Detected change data
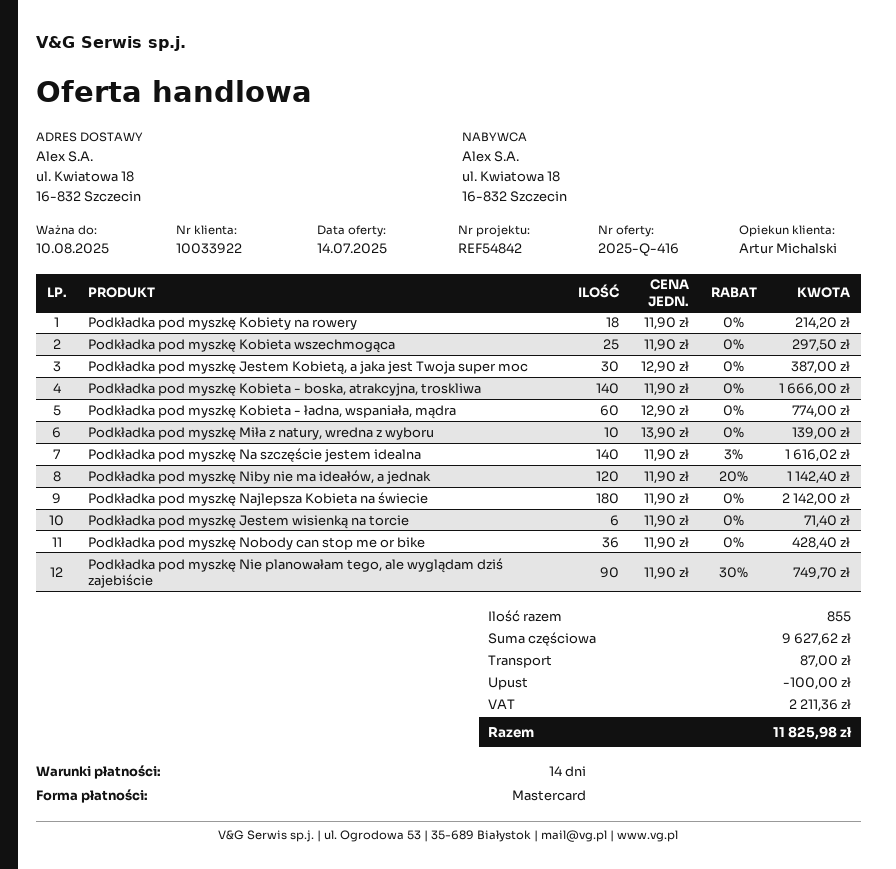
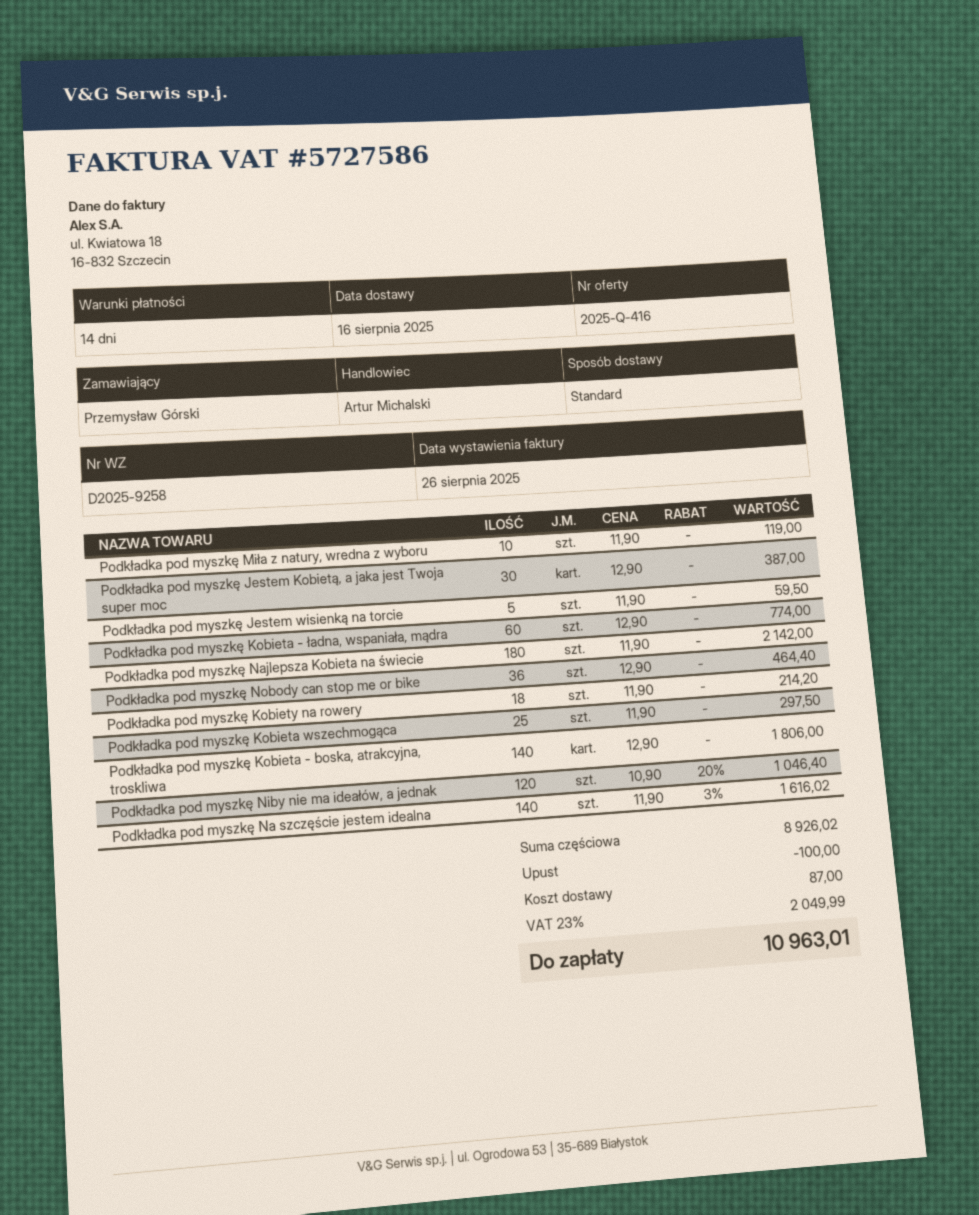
Podkładka pod myszkę Kobieta - boska, atrakcyjna, troskliwa: 140 x 11.90 = 1666.00 -> 140 x 12.90 = 1806.00
Podkładka pod myszkę Miła z natury, wredna z wyboru: 10 x 13.90 = 139.00 -> 10 x 11.90 = 119.00
Podkładka pod myszkę Niby nie ma ideałów, a jednak: 120 x 11.90 - 20% = 1142.40 -> 120 x 10.90 - 20% = 1046.40
Podkładka pod myszkę Jestem wisienką na torcie: 6 x 11.90 = 71.40 -> 5 x 11.90 = 59.50
Podkładka pod myszkę Nobody can stop me or bike: 36 x 11.90 = 428.40 -> 36 x 12.90 = 464.40
Podkładka pod myszkę Nie planowałam tego, ale wyglądam dziś zajebiście: 90 x 11.90 - 30% = 749.70 -> none
subtotal: 9627.62 -> 8926.02
tax: 2211.36 -> 2049.99
total: 11825.98 -> 10963.01

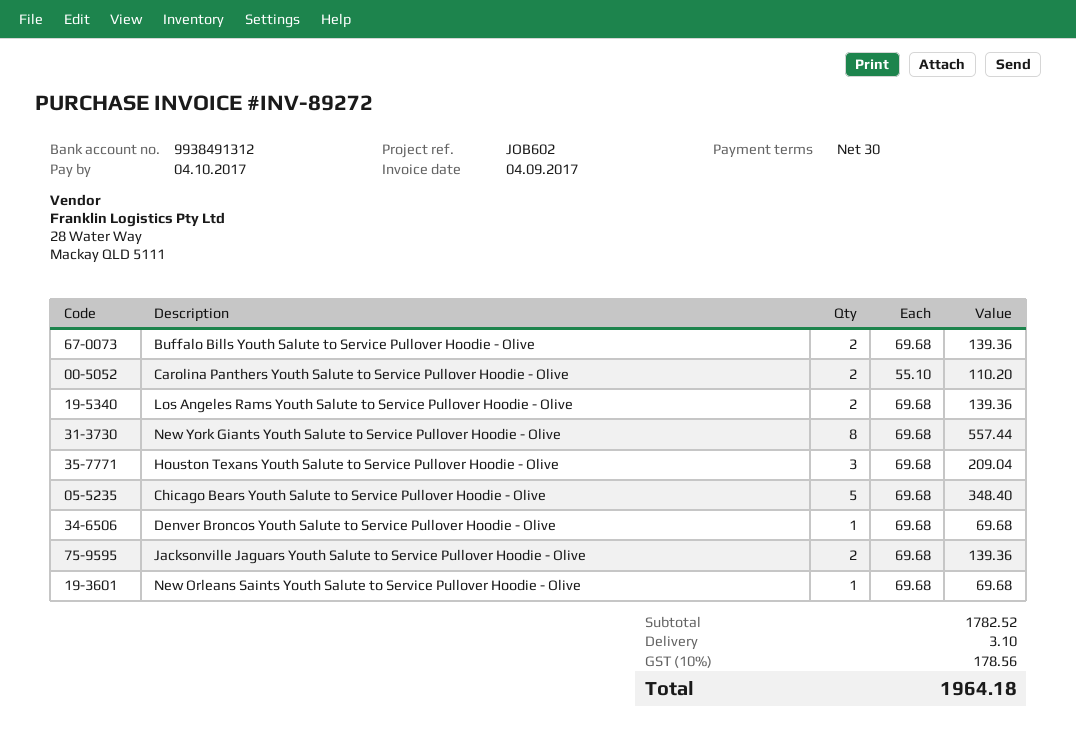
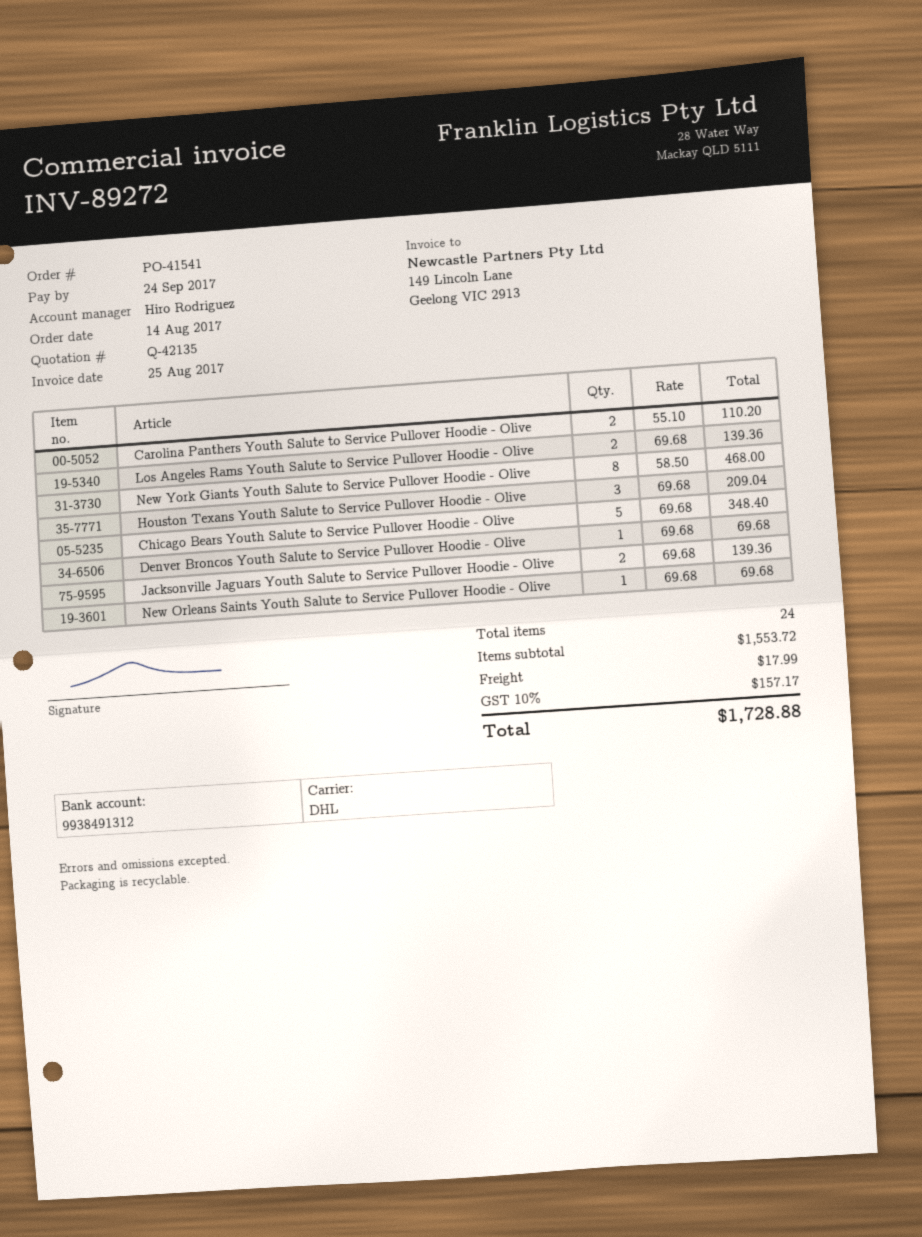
invoice date: 2017-09-04 -> 2017-08-25
due date: 2017-10-04 -> 2017-09-24
Buffalo Bills Youth Salute to Service Pullover Hoodie - Olive: 2 x 69.68 = 139.36 -> none
New York Giants Youth Salute to Service Pullover Hoodie - Olive: 8 x 69.68 = 557.44 -> 8 x 58.50 = 468.00
subtotal: 1782.52 -> 1553.72
shipping: 3.10 -> 17.99
tax: 10% = 178.56 -> 10% = 157.17
total: 1964.18 -> 1728.88

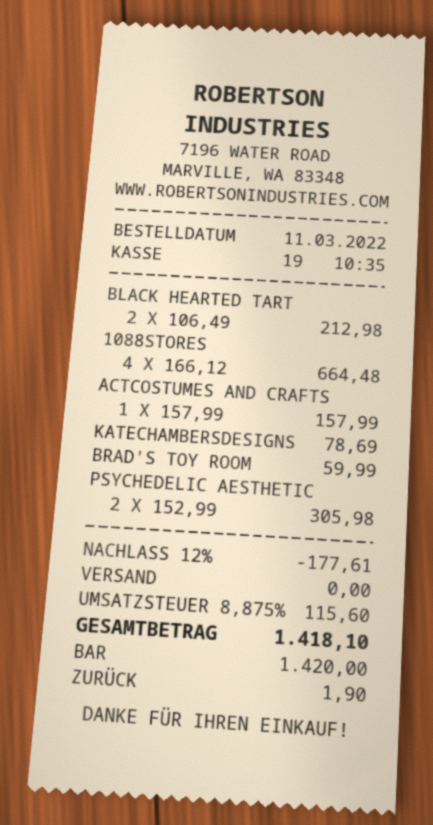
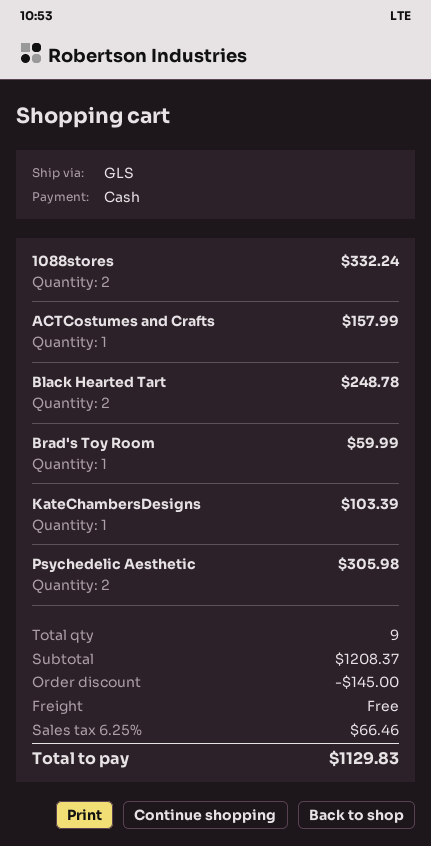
BLACK HEARTED TART: 2 for 212.98 -> 2 for 248.78
1088STORES: 4 for 664.48 -> 2 for 332.24
KATECHAMBERSDESIGNS: 1 for 78.69 -> 1 for 103.39
discount: 177.61 -> 145.00
tax: 8.875% = 115.60 -> 6.25% = 66.46
total: 1418.10 -> 1129.83

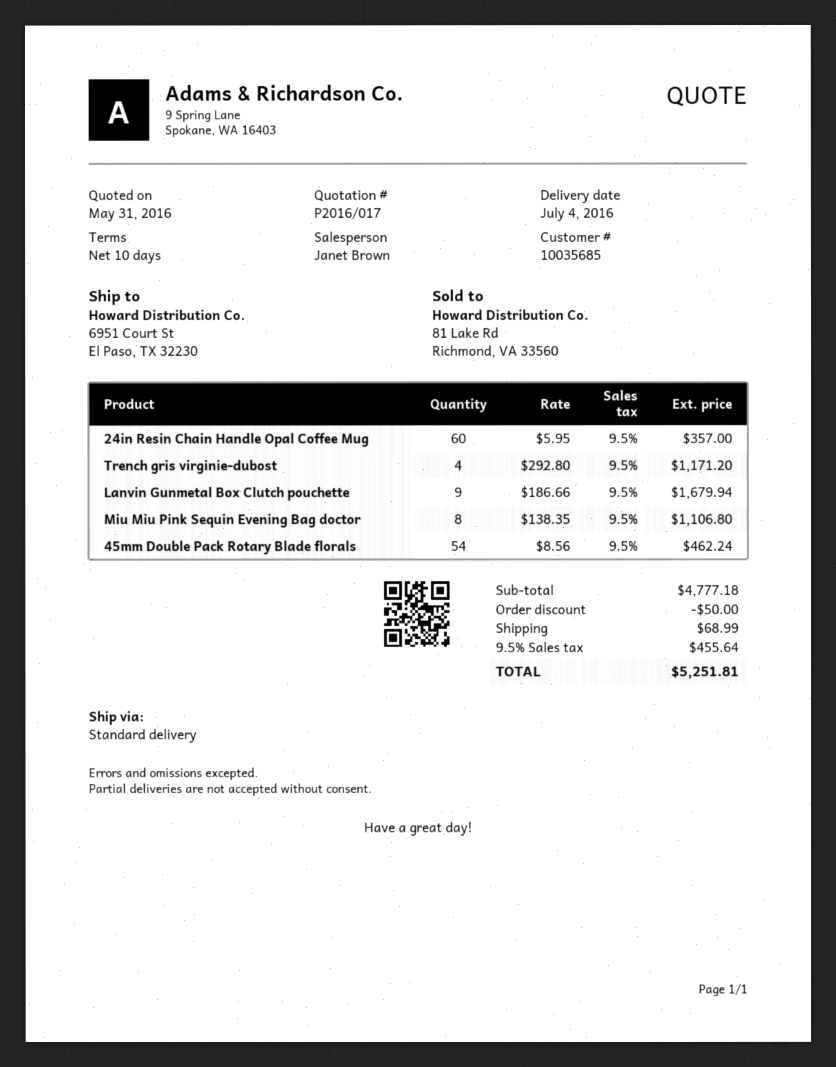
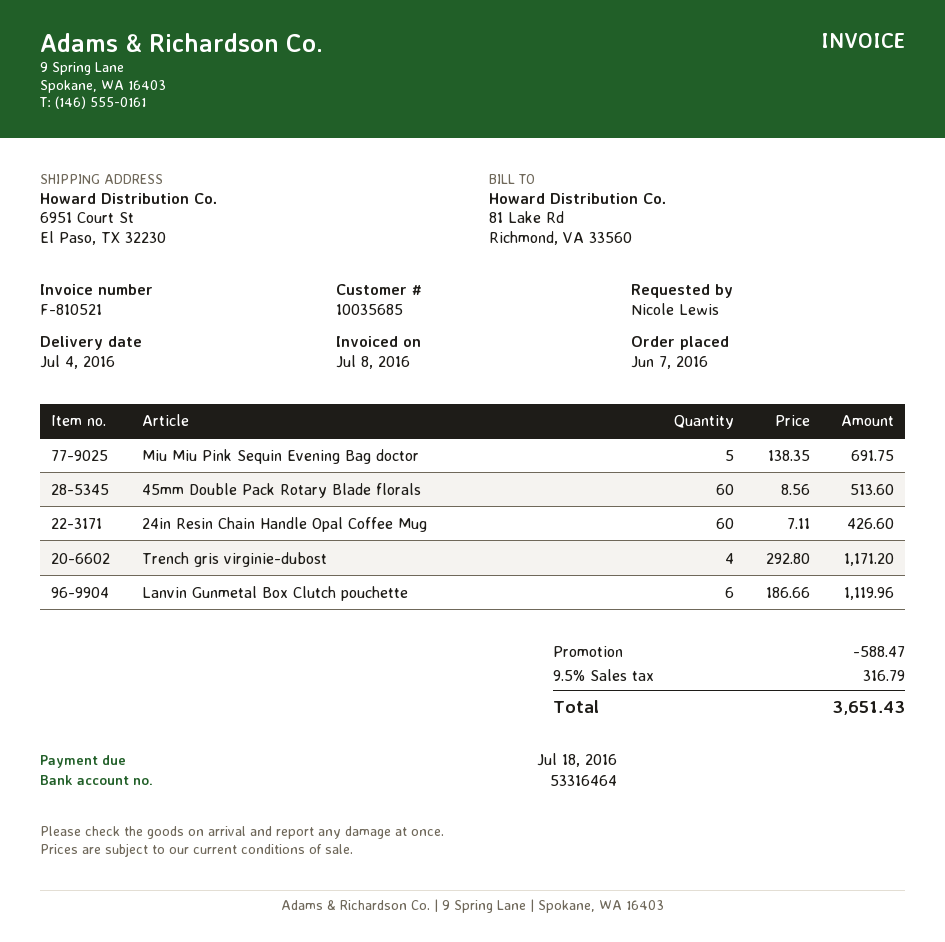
24in Resin Chain Handle Opal Coffee Mug: 60 x 5.95 = 357.00 -> 60 x 7.11 = 426.60
Lanvin Gunmetal Box Clutch pouchette: 9 x 186.66 = 1679.94 -> 6 x 186.66 = 1119.96
Miu Miu Pink Sequin Evening Bag doctor: 8 x 138.35 = 1106.80 -> 5 x 138.35 = 691.75
45mm Double Pack Rotary Blade florals: 54 x 8.56 = 462.24 -> 60 x 8.56 = 513.60
discount: 50.00 -> 588.47
shipping: 68.99 -> none
tax: 9.5% = 455.64 -> 9.5% = 316.79
total: 5251.81 -> 3651.43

■ What to produce
From the line containing "shipping: 68.99 -> none" to the last line of the records above, please write out every line exactly and add nothing.

■ Expected output
shipping: 68.99 -> none
tax: 9.5% = 455.64 -> 9.5% = 316.79
total: 5251.81 -> 3651.43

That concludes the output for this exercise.